Non sentenzio da critico, ne uso aggettivi per saltare tra le pagine di questo
libro, ma cado dritto nei passi di quest'autore conosciuto, parafrasando la sua
biografia, in una "tradizione migratoria perduta", "tradizione" che appartiene
alla sua generazione ed in cui, come poeta, trovo pieno riferimento.
Redazionale
Aphorism
L’amore e la morte. Due temi che nel corso dei secoli la
narrativa, la poesia, la filosofia hanno discusso, postulato, sviscerato.
D’altronde, dal momento in cui nasciamo fino alla fine della nostra esistenza
dobbiamo scontrarci tra piacere e dolore proprio con queste due parole, o
meglio, questi due concetti. E nel mezzo? Nel mezzo c’è la vita! E così tra le
pagine scritte da Pietrangeli troviamo proprio questo: stralci di vita vissuta e
spremuta fino in fondo. Tra dediche intense e versi dissacranti Enrico ci regala
emozioni anarchiche, senza controllo. Tra un’invettiva religiosa, richiami alla
poesia “maledetta” , stralci di “settantismo”, strizza l’occhio all’era digitale
per arrivare all’apoteosi: il componimento, diviso in due parti, che dà il
titolo all’intera raccolta. Vocaboli scelti, sempre azzeccati e ben pesati,
senza perdere di vista la logica metrica. È esemplare la facilità con cui riesce
a comunicare con il lettore ma in fondo… stiamo “solo” parlando di Amore e di
Morte, no?
Redazionale
Noiastop
Di amore, di morte. Cos'altro è la vita se non questo? Ed
infatti leggere questa raccolta di poesie ruvide e moderne è come ripercorrere
le immagini impresse nell'animo dell'autore dalla vita, e a volte sono immagini
che ci appartengono.
Kaspar Utz
Prospektiva, n° 15
La poesia è
una delle arti che quotidianamente subisce affronti e pesanti
insulti. Chi si cimenta dovrebbe usare guanti e occhi lindi e affondare
il bisturi solo su corpi conosciuti. Pietrangeli è
uno di quegli autori che conosce l'arte e amabilmente (ma con la
dovuta è desiderata cattiveria) ci dona liriche di grande pregio.

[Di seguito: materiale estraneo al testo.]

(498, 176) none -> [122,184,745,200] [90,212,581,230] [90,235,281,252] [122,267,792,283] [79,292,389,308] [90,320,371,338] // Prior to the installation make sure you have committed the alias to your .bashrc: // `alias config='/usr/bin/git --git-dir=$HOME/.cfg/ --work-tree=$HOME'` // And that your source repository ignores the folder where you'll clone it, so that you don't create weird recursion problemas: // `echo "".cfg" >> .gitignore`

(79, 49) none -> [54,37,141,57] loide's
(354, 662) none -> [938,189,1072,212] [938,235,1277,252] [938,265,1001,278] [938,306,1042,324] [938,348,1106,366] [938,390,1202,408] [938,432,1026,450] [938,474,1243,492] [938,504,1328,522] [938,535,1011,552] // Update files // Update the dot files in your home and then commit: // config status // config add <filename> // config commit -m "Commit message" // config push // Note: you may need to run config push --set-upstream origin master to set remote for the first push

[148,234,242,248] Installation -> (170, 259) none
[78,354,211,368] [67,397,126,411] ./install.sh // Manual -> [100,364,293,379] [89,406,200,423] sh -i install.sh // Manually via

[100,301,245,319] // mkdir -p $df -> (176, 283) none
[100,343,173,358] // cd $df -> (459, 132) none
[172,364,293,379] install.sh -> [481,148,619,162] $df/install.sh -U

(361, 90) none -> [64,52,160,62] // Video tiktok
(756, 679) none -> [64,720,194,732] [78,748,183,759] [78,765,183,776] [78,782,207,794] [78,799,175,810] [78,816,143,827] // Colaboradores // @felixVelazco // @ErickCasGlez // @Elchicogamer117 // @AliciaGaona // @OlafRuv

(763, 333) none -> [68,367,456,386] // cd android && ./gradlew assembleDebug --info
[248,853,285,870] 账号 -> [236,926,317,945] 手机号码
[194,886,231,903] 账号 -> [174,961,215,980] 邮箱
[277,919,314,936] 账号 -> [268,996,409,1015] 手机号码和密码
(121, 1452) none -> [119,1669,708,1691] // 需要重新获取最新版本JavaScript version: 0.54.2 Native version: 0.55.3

Raramente incontriamo poeti così fini. Raramente la poesia può essere
sbirciata da squarci tanto graditi. I voti non
esistono. Mi ricordano un passato di regime, ma a questo libro dono un
bel dieci. Alla faccia di chi dall'alto critica i critici. Da amare e odiare (come ogni buon libro di poesia).